Marjorie Spiegel, in her book The Dreaded Comparison - Human and Animal Slavery (1966) describes the hunting and trapping of slaves: the branding; the transport ships where more than half the occupants typically died in the dreaded Middle Passage; the break-up of families and lovers at auctions; the rapes; the beatings; the forced labour and the subjugation to every whim of the master. Substitute 'animal' for 'slave' and one has a snapshot of what routinely happens to non-human animals.
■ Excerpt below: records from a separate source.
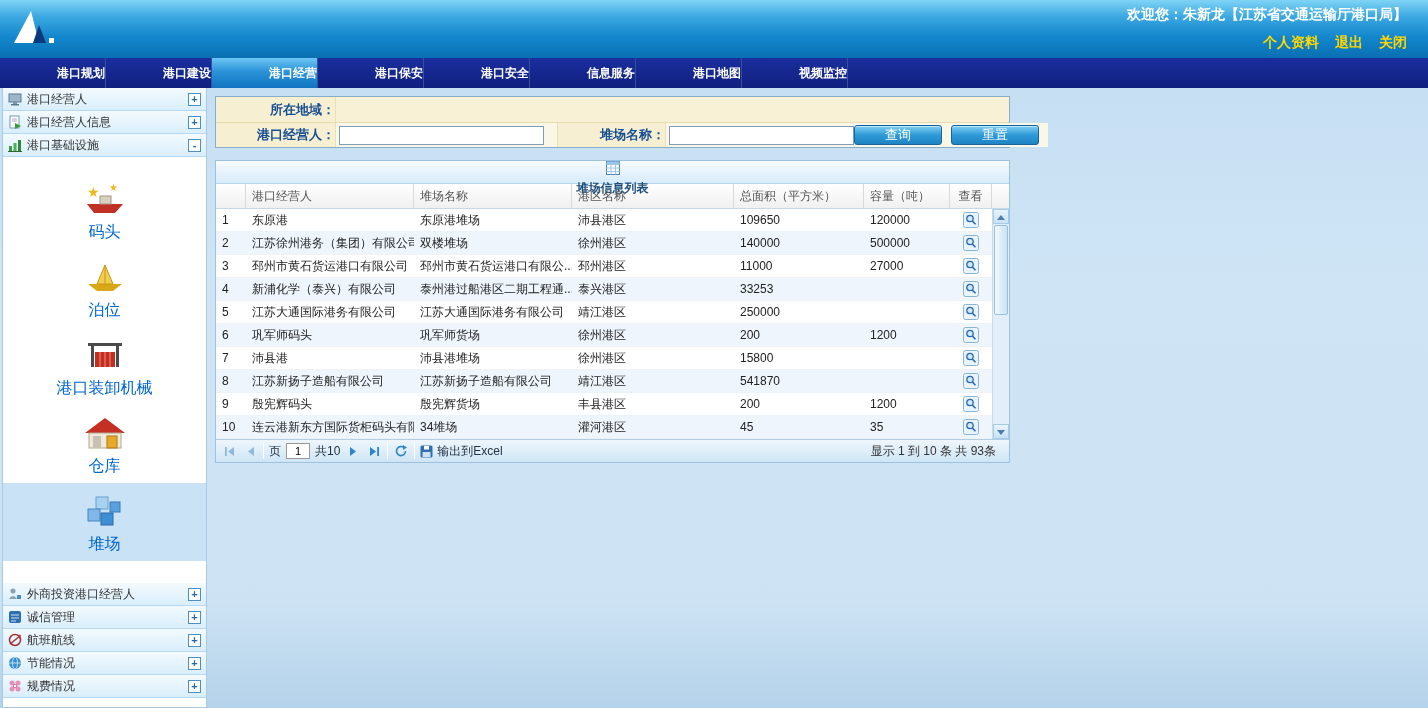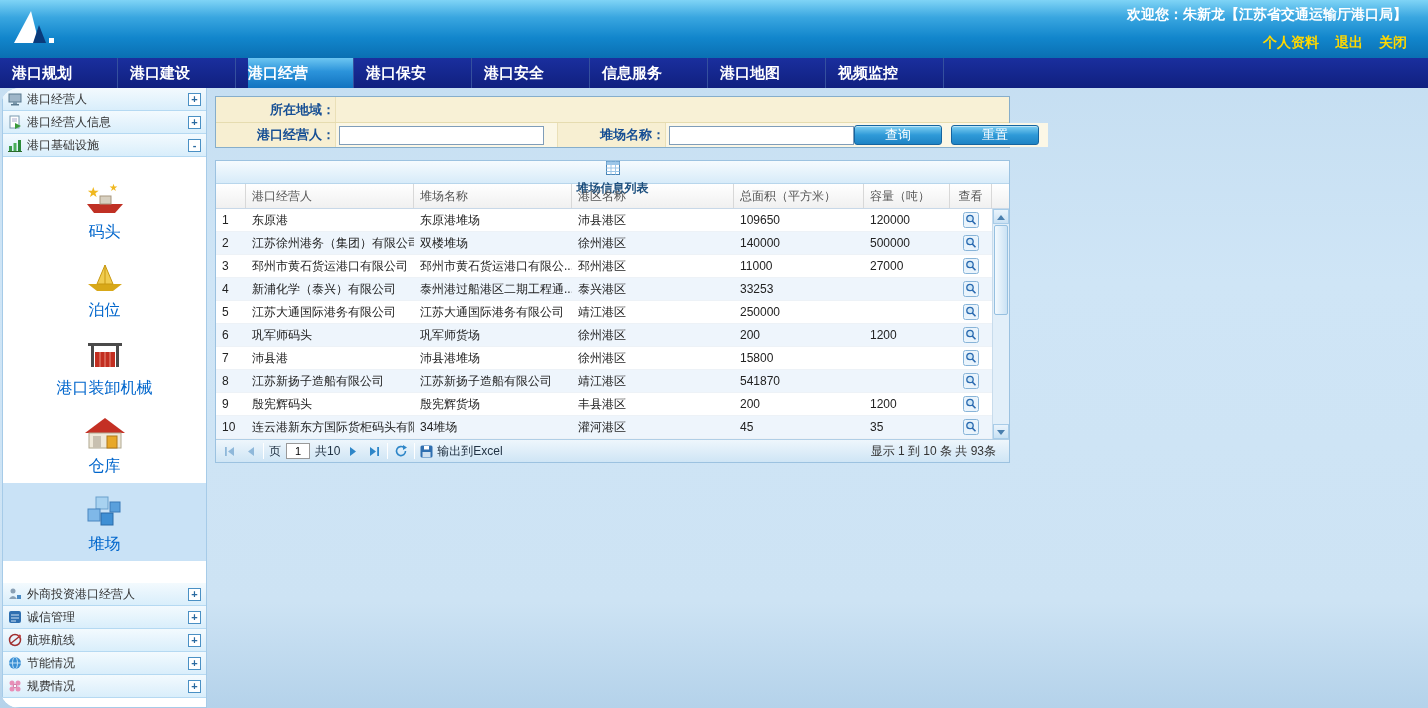--- a/index.html
+++ b/index.html
@@ -23,9 +23,9 @@
   
   .navbar { height:30px; flex:0 0 30px; display:flex;
     background:linear-gradient(180deg,#1a2f9e 0%,#10207f 100%); }
-  .nav-tab { width:106px; height:30px; line-height:30px; text-align:left;
-    color:#ffffff; font-size:15px; font-weight:bold; cursor:pointer;
-    border-right:1px solid #35509e;margin-left:12px; }
+  .nav-tab { width:106px; height:30px; line-height:30px; text-align:right;
+    color:#ffffff; font-size:12px; font-weight:bold; cursor:pointer;
+    border-right:1px solid #35509e; }
   .nav-tab.active { background:linear-gradient(180deg,#6cc6f2 0%,#2b93da 45%,#1173c0 100%); }
 
   

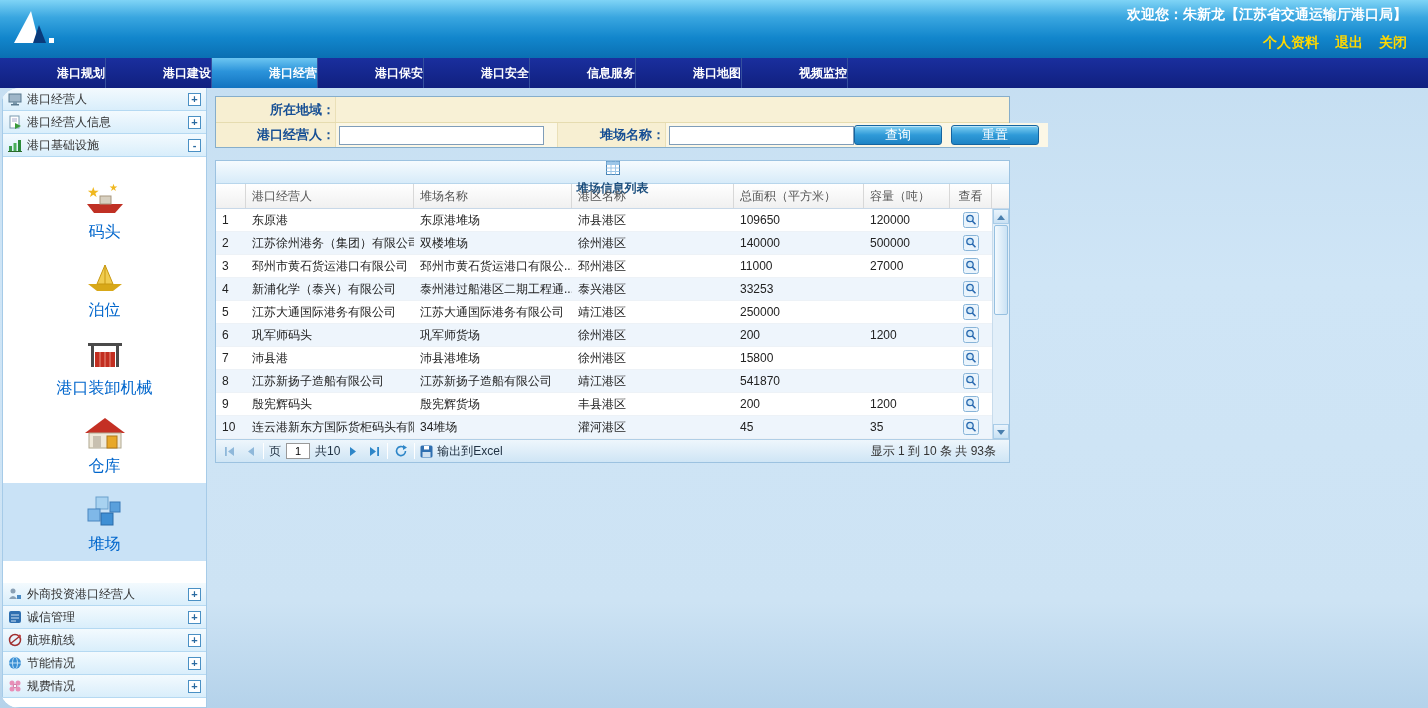--- a/index.html
+++ b/index.html
@@ -29,7 +29,7 @@
   .nav-tab.active { background:linear-gradient(180deg,#6cc6f2 0%,#2b93da 45%,#1173c0 100%); }
 
   
-  .body { flex:1; display:flex; overflow:hidden;border-radius:20px; }
+  .body { flex:1; display:flex; overflow:hidden; }
 
   
   .sidebar { width:205px; flex:0 0 205px; margin-left:2px; background:#ffffff;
In the late 1960's, respected philosophers raised important ethical issues. Prof. Peter Singer in his 1976 book Animal Liberation elaborated on the concept of 'speciesism'. He argued that speciesism was very much like racism and sexism, which made arbitrary distinctions between individuals, based on colour and sex. He went on to define animals' moral status according to their capacity to suffer.
In his subsequent book in 1984, 'The Case for Animal Rights,' Lawyer Tom Regan went on to accord rights to all creatures that could be the subject of a life and had qualities such as memory, beliefs, preferences and emotional status. Not least of these rights he considered to be the right to life.
The Animal Rights movement, once considered beyond the pale as was the human rights- and feminism movements, today has some very well respected proponents and is rapidly achieving mainstream approval.